AIM OF THE TASK - Lines in the data below that contain the word "گزارش" are to be copied.

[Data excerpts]
*** Block opens ***
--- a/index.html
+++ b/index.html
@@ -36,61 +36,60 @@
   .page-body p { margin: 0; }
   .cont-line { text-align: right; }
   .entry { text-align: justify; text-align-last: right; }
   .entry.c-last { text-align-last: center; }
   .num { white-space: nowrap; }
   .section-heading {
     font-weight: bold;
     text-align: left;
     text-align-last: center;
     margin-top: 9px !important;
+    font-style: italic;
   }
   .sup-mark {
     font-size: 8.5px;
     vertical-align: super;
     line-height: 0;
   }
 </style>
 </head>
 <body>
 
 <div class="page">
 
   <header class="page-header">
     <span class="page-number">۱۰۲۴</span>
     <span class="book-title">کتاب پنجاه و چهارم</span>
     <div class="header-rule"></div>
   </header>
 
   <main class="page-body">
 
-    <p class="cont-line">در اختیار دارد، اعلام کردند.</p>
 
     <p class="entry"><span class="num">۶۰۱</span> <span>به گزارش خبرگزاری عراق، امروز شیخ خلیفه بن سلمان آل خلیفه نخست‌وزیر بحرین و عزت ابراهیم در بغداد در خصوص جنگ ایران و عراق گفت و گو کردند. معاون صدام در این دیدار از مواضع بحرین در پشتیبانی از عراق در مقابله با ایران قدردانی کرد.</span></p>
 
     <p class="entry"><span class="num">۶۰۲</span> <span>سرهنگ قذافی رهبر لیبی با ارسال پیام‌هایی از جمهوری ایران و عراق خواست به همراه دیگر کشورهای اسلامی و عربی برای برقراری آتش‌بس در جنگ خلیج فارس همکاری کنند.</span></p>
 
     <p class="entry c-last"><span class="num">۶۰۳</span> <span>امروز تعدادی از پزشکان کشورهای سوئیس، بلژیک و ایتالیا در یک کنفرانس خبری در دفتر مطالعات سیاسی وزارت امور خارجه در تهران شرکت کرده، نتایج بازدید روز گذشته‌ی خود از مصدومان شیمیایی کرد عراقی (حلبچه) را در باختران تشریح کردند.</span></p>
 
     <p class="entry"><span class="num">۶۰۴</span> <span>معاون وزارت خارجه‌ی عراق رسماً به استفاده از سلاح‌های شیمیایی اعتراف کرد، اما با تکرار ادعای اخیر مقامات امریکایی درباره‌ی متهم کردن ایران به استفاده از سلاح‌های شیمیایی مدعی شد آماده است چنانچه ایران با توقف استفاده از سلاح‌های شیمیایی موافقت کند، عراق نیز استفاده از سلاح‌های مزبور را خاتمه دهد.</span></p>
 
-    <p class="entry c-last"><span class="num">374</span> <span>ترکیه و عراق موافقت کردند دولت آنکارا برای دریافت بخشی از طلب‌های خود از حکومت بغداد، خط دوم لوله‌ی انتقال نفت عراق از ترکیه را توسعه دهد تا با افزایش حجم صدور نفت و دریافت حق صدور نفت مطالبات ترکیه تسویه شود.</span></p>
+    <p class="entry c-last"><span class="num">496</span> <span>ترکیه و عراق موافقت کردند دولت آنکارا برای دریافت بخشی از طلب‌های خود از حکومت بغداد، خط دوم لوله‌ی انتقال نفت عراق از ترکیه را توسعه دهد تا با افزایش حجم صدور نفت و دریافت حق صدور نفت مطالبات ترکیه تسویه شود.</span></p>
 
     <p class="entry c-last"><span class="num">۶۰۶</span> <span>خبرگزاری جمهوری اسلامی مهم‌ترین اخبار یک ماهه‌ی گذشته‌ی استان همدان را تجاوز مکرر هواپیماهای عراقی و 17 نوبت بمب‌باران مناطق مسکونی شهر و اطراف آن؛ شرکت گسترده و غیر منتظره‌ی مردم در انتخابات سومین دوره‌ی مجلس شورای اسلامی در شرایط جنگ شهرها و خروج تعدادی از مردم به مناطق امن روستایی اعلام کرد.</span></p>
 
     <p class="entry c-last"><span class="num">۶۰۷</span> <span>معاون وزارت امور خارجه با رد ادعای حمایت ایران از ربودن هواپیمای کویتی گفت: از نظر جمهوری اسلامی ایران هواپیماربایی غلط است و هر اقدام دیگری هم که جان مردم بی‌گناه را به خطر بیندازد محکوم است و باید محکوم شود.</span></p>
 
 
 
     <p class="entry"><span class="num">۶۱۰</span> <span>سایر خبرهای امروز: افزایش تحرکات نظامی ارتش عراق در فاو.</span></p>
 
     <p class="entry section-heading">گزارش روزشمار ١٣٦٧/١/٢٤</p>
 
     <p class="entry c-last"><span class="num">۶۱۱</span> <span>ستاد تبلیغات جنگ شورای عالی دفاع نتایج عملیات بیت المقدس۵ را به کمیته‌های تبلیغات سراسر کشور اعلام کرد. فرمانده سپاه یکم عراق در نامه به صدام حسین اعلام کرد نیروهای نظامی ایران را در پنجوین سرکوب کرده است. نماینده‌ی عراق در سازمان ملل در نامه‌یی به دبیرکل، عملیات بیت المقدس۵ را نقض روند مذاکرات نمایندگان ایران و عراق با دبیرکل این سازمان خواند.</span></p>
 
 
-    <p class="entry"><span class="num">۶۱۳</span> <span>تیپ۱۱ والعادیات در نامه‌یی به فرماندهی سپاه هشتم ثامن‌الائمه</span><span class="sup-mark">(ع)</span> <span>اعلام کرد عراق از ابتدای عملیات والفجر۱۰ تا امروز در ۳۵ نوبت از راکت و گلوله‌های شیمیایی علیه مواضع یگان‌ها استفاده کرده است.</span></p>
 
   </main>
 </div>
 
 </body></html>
*** Block closes ***
*** Block opens ***
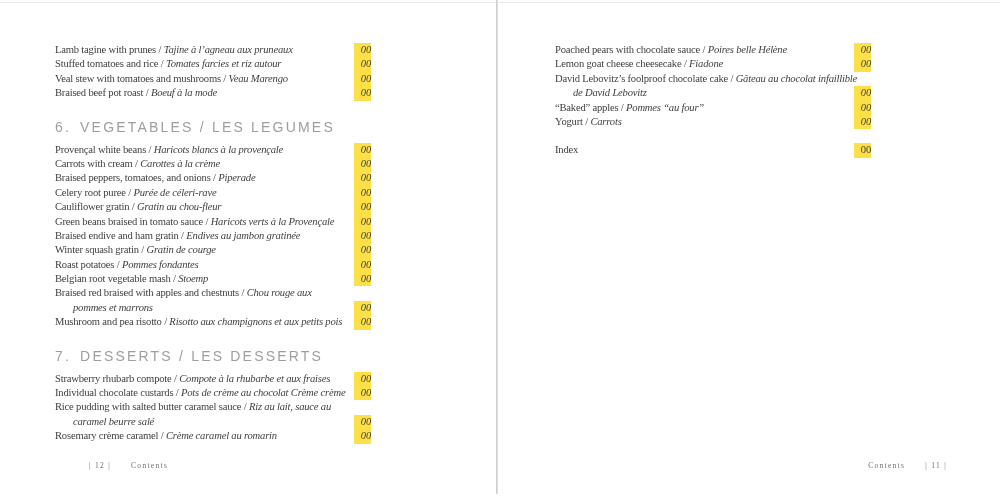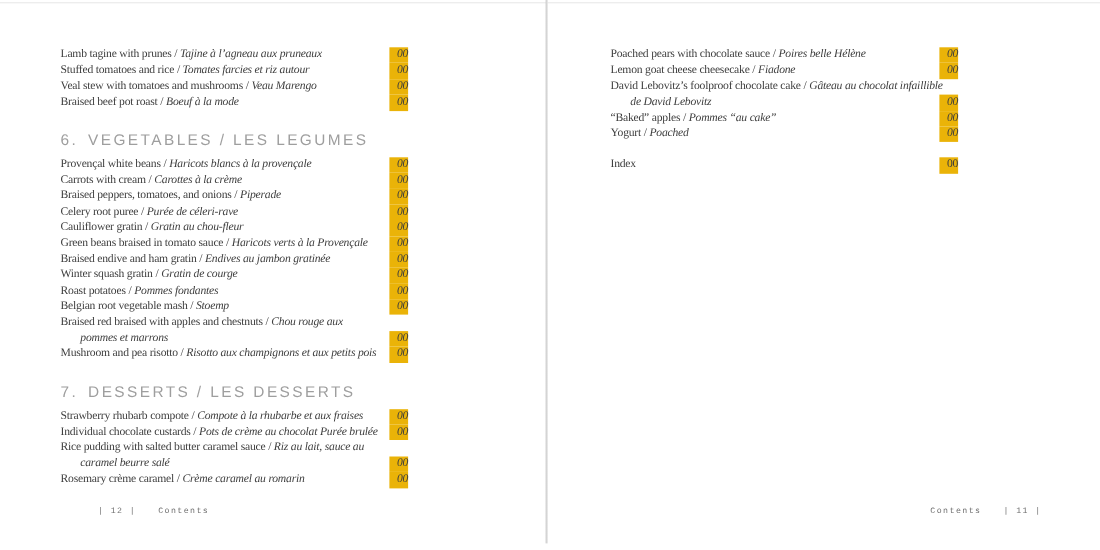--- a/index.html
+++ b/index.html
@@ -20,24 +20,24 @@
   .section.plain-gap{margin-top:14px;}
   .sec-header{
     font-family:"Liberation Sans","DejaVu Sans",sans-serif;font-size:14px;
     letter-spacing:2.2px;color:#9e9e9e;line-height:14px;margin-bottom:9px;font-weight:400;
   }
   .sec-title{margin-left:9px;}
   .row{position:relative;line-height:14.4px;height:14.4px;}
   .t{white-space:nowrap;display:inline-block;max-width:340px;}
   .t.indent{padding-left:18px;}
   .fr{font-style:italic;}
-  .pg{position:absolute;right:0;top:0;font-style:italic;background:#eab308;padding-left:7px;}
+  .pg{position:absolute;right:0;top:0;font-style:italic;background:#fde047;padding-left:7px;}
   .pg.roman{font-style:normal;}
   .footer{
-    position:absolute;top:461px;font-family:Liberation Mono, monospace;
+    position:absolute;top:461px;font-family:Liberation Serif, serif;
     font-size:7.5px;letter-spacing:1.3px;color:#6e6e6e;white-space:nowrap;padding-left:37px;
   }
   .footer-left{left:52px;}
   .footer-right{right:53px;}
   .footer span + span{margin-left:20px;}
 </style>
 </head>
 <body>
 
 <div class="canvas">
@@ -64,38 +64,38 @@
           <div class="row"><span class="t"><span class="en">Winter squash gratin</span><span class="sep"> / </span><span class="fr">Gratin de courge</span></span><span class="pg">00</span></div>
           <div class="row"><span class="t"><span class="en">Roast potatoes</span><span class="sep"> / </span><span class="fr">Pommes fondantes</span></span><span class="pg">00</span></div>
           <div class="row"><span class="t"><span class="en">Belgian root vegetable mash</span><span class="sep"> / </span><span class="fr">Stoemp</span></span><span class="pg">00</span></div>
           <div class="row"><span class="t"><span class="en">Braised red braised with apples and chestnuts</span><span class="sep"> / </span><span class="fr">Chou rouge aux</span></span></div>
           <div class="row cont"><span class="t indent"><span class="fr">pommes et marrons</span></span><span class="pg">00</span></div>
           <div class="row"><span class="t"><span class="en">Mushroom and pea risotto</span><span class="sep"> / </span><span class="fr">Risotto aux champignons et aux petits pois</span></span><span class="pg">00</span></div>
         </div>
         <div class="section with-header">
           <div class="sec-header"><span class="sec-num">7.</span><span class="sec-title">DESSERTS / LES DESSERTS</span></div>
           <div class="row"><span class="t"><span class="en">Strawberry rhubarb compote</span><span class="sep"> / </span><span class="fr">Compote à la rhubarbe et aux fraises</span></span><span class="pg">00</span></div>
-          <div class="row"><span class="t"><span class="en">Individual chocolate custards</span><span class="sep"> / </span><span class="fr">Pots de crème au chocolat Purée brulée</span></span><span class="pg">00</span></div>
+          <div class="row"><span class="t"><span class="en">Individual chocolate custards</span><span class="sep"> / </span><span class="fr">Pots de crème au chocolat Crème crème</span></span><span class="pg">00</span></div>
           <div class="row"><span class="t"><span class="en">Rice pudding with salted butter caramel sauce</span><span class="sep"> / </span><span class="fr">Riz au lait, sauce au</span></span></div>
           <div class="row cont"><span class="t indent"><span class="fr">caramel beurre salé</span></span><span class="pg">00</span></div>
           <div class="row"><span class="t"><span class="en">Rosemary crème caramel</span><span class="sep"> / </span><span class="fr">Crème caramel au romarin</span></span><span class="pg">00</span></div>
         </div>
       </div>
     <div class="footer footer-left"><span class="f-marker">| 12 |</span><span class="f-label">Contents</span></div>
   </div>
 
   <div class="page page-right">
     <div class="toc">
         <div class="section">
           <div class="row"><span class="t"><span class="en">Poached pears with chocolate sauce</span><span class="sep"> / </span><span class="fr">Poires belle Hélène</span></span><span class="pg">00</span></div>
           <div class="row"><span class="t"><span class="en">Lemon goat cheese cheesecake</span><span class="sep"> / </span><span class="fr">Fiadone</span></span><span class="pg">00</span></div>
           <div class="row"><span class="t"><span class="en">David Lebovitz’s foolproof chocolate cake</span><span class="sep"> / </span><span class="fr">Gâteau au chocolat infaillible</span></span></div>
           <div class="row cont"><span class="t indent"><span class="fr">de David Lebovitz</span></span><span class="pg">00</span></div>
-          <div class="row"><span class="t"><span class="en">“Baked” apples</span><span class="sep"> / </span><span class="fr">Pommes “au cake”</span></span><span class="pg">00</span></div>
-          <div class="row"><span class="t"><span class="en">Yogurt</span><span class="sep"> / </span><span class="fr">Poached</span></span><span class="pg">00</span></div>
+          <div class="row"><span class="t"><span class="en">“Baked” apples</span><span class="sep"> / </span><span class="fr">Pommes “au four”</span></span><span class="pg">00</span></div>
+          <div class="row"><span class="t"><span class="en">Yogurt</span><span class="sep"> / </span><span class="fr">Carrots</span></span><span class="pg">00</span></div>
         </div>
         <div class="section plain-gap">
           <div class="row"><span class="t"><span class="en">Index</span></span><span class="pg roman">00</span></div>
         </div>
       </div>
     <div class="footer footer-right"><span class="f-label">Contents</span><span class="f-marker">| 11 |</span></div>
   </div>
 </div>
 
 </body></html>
*** Block closes ***
TASK RESPONSE -
     <p class="entry"><span class="num">۶۰۱</span> <span>به گزارش خبرگزاری عراق، امروز شیخ خلیفه بن سلمان آل خلیفه نخست‌وزیر بحرین و عزت ابراهیم در بغداد در خصوص جنگ ایران و عراق گفت و گو کردند. معاون صدام در این دیدار از مواضع بحرین در پشتیبانی از عراق در مقابله با ایران قدردانی کرد.</span></p>
     <p class="entry section-heading">گزارش روزشمار ١٣٦٧/١/٢٤</p>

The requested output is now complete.